__Task goal__:
Check every line below for the word "Dengan" and copy the ones that have it.

[Difference listings]
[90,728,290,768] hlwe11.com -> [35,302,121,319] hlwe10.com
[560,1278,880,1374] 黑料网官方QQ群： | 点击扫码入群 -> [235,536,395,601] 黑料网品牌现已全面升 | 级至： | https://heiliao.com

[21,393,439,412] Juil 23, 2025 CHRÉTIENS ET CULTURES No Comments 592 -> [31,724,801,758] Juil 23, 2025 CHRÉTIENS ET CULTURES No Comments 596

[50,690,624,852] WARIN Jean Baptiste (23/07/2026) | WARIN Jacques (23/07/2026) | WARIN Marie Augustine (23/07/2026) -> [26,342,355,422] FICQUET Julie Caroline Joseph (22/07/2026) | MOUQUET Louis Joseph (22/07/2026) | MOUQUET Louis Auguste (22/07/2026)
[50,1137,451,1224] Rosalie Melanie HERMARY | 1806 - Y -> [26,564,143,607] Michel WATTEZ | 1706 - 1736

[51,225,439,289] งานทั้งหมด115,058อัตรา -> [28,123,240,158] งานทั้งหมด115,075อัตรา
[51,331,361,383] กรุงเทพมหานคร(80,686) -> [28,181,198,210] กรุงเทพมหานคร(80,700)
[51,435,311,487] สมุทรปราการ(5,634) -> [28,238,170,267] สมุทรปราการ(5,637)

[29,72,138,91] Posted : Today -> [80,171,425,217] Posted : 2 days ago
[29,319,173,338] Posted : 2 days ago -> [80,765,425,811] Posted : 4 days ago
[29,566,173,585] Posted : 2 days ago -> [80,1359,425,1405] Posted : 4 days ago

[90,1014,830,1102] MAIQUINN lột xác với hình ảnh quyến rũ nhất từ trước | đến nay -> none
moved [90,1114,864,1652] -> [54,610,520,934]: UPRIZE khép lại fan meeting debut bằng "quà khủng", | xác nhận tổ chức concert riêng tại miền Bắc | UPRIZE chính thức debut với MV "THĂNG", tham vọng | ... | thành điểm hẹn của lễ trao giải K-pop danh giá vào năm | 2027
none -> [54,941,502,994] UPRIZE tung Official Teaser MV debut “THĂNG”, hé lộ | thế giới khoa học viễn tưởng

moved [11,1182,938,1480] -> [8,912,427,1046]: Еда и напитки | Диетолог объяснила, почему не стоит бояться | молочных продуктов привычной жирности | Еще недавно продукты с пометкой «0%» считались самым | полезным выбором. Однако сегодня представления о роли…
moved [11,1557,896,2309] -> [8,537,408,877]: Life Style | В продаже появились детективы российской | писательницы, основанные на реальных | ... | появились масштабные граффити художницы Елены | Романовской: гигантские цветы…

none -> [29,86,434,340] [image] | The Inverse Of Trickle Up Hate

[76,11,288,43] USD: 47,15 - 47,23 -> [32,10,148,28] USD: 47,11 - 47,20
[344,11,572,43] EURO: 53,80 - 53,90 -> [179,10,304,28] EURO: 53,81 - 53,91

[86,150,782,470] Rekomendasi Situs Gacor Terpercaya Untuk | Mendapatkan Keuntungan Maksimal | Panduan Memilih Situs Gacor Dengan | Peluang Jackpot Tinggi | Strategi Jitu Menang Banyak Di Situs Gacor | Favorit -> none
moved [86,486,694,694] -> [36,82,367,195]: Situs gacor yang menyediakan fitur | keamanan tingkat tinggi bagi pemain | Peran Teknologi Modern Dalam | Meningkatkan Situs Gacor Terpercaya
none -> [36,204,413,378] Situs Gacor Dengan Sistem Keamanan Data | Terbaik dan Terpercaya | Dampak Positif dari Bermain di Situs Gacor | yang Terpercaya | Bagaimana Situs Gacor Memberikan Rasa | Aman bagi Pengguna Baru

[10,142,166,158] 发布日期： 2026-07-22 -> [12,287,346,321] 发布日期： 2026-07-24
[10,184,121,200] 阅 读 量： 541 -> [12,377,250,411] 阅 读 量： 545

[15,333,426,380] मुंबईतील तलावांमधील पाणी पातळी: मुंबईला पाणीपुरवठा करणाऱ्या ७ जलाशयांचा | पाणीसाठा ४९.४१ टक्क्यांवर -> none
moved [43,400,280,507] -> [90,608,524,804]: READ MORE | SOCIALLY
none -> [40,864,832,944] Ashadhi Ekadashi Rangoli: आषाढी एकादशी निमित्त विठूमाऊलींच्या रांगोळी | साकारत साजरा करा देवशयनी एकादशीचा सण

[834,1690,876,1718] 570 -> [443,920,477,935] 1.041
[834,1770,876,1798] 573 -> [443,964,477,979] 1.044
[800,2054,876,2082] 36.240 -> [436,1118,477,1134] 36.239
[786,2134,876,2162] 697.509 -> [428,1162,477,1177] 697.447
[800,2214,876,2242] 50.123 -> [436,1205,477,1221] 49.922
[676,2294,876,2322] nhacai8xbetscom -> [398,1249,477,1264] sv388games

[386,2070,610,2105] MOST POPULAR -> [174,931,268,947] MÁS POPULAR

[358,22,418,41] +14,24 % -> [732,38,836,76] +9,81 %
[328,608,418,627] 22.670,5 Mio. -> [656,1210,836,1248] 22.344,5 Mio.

__Answer box__:
[86,150,782,470] Rekomendasi Situs Gacor Terpercaya Untuk | Mendapatkan Keuntungan Maksimal | Panduan Memilih Situs Gacor Dengan | Peluang Jackpot Tinggi | Strategi Jitu Menang Banyak Di Situs Gacor | Favorit -> none
none -> [36,204,413,378] Situs Gacor Dengan Sistem Keamanan Data | Terbaik dan Terpercaya | Dampak Positif dari Bermain di Situs Gacor | yang Terpercaya | Bagaimana Situs Gacor Memberikan Rasa | Aman bagi Pengguna Baru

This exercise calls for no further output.